The IPF is being considered for the prestigious Descartes prize for European science communication. The IPF was nominated for its work in creating innovative interactive animations on the polar regions and climate change. The European Commission's Research Directorate-General announced nominations for the communications prizes on 28 September.

The Descartes prize is for outstanding results in science communication and aims to improve public understanding of scientific research.

The 23 projects from 10 different countries nominated for the 2005 Descartes Science Communication Prize span a wide variety of areas - books, TV magazines and documentaries, interactive events, multimedia products, press columns, multimedia animations, etc. The common factor is their ability to communicate complex scientific issues to a wide public.

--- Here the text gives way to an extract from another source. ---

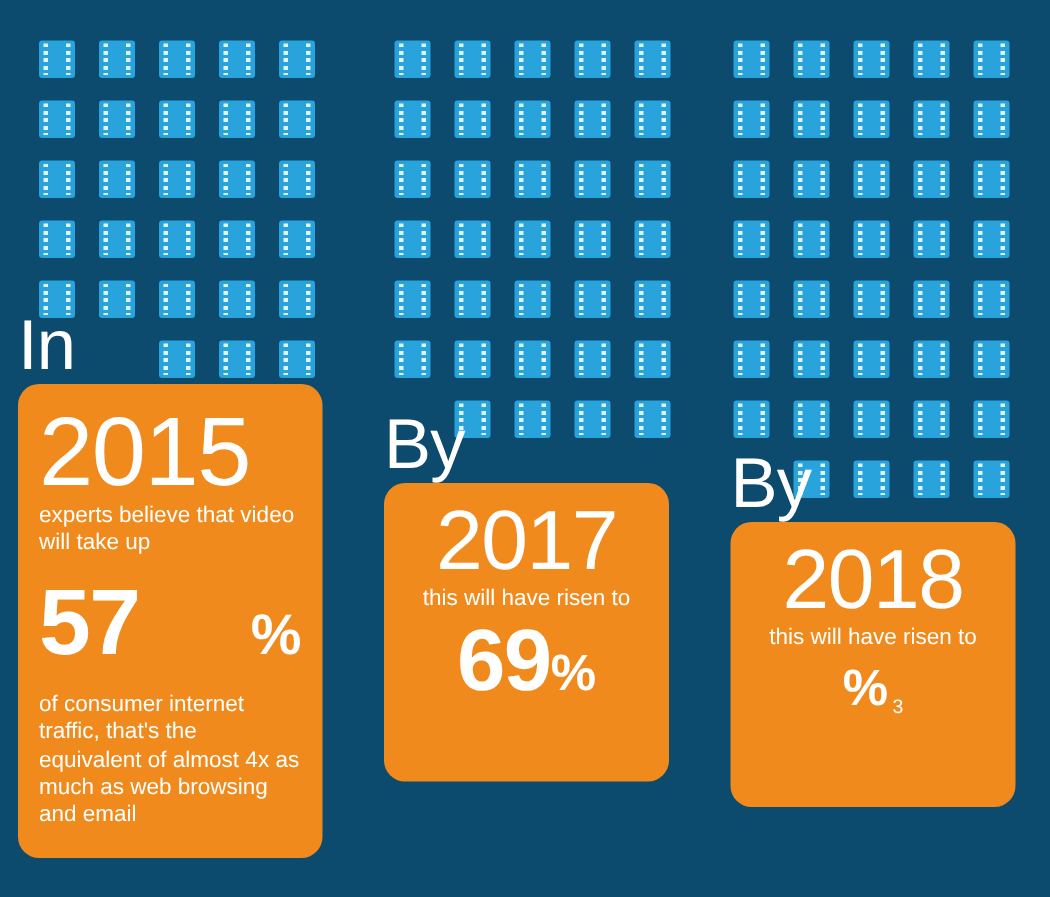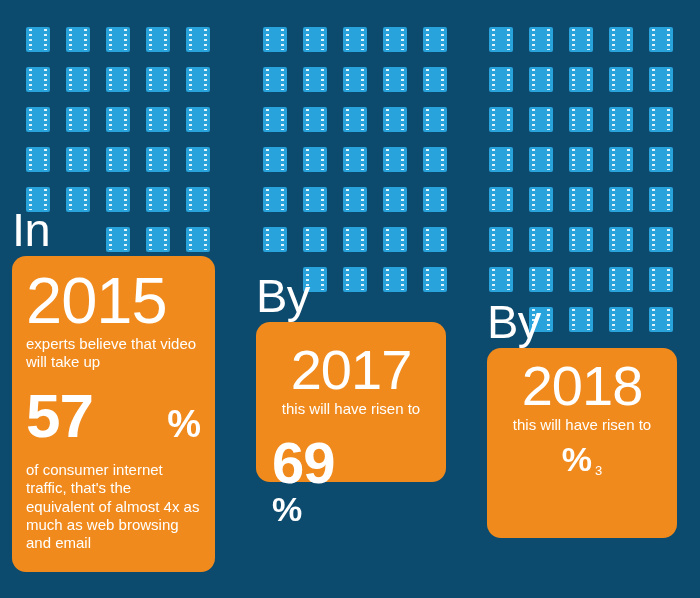"2017" #group-2 .stat-card { height: 160px -> 199px; padding: 20px 16px 0 16px -> 10px 16px 0 16px }
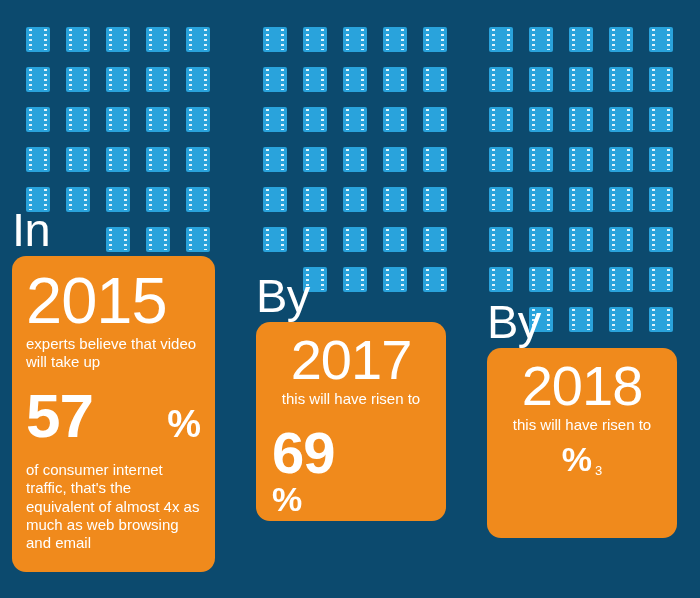"69" #group-2 .pct { flex-direction: column -> none; margin-top: 16px -> 4px }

Among last year's finalists were scientists, authors, broadcasters and science journalists who succeeded in presenting science in innovative, entertaining ways. Winners included excellent communicators such as the UK's David Attenborough and Germany's Professor Wolfgang M. Heckl. This year's competition is also very tough – indicative of the high standard is the inclusion of Bill Bryson, one of the world's top-selling authors and author of a recent best-selling work popularising the history of the development of scientific knowledge.

This year, five winners and five finalists will share the € 275,000 prize. The winners and finalists will be announced in London on 2 December 2005.

The IPF's nomination recognises its achievement in creating animations that help youngsters (and the wider public) to understand climate change as it affects the polar regions and the globe as a whole. The IPF collaborated with scientists and communicators from different nations in order to strike a balance between offering sound scientific advice and making the subject matter understandable and fun to watch. Now being widely disseminated to educators, these animations were developed in French in 2003 and have since been made available in 6 languages (with 5 more on the way). The animations are currently available free of charge online and on CD-ROM.

These animations will be one of the features of the new version of the Educapoles website, due mid-October 2005.